In the listing below, find the line containing "6.1. Environmental Characteristics" and the line containing "- People living". Repeat exactly those two lines and every line between them.

BEGIN STORED DATA

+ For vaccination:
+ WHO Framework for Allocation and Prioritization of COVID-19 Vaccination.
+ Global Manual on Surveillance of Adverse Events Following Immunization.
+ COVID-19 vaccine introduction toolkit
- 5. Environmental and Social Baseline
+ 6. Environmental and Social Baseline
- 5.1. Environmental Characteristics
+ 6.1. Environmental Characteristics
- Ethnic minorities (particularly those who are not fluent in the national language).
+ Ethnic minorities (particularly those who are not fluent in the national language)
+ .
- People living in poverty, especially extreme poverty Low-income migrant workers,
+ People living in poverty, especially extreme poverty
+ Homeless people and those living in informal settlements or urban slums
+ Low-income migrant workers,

END STORED DATA
BEGIN STORED DATA

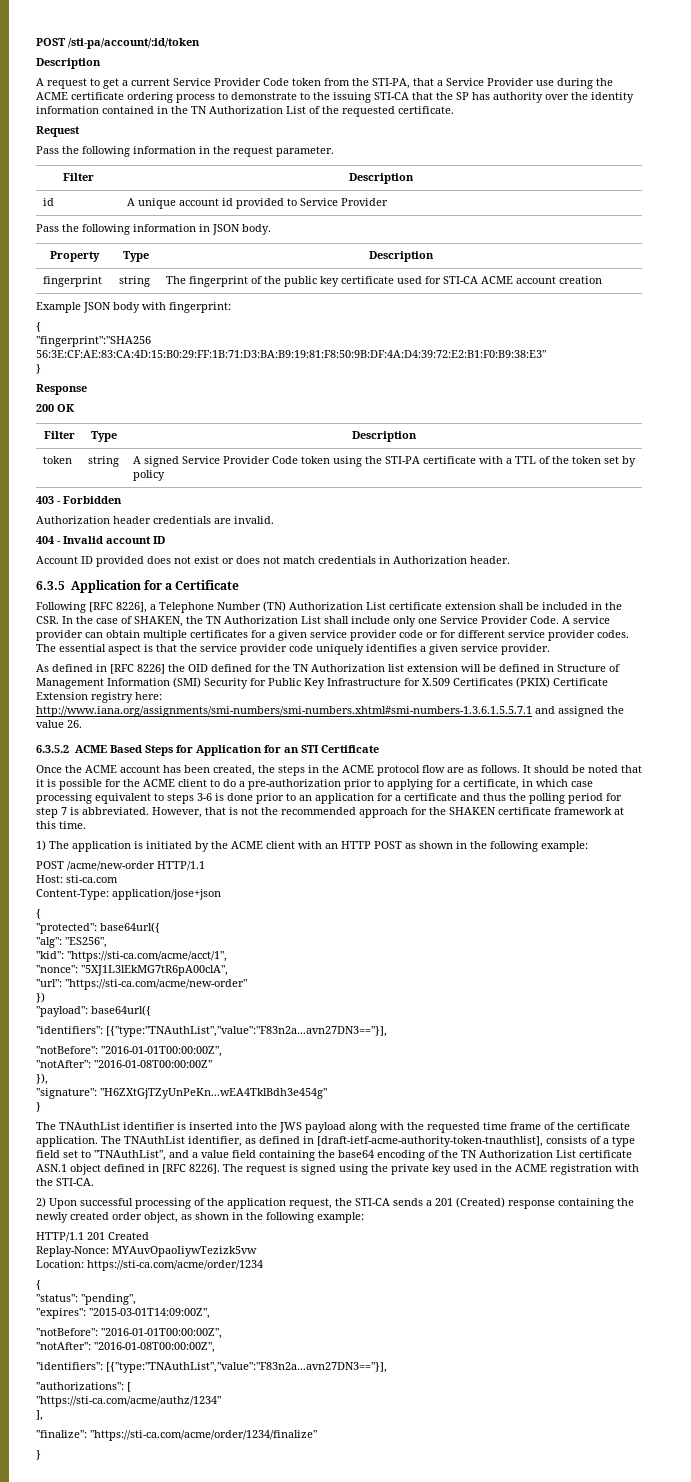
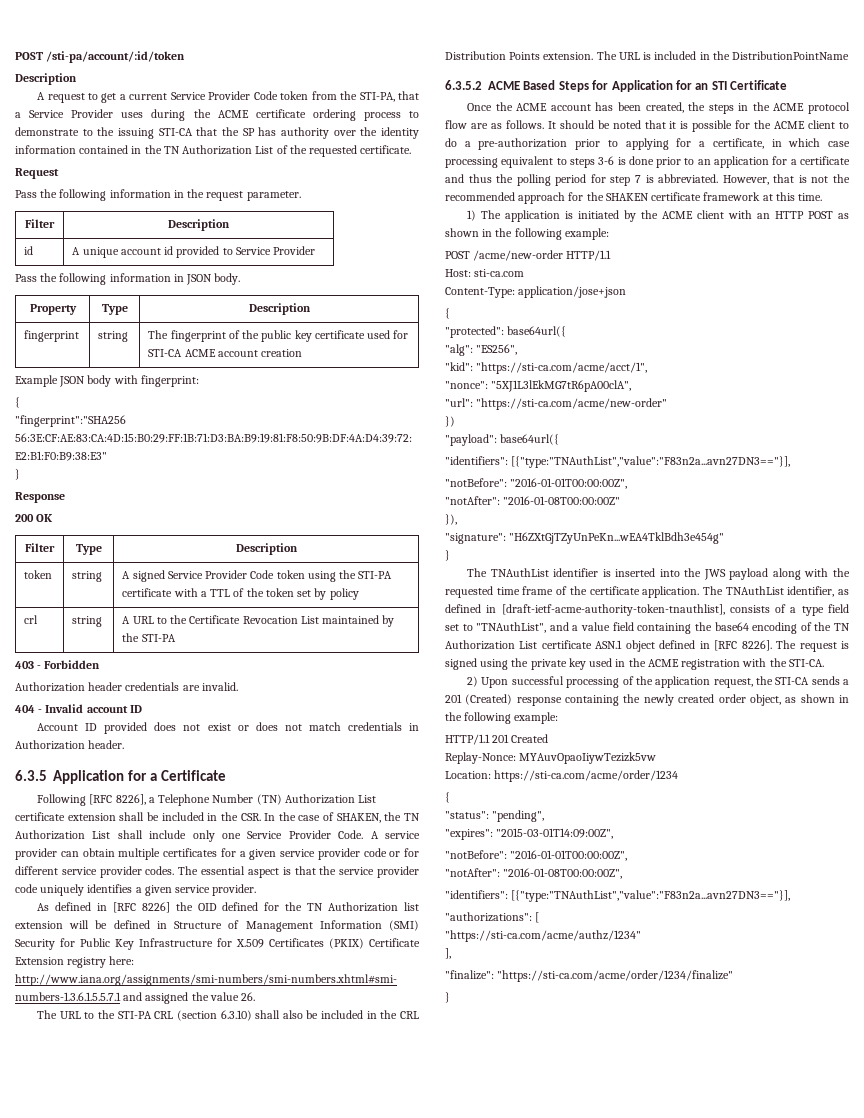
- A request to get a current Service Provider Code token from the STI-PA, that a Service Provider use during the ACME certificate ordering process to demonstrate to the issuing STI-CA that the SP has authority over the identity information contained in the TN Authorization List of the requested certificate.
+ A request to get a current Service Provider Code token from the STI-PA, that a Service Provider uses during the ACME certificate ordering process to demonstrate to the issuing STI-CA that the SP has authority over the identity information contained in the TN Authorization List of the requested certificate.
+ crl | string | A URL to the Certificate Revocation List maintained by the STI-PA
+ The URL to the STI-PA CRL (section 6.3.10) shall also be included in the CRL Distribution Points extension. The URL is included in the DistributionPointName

END STORED DATA

**RESULT FOR THIS TASK**.
+ 6.1. Environmental Characteristics
- Ethnic minorities (particularly those who are not fluent in the national language).
+ Ethnic minorities (particularly those who are not fluent in the national language)
+ .
- People living in poverty, especially extreme poverty Low-income migrant workers,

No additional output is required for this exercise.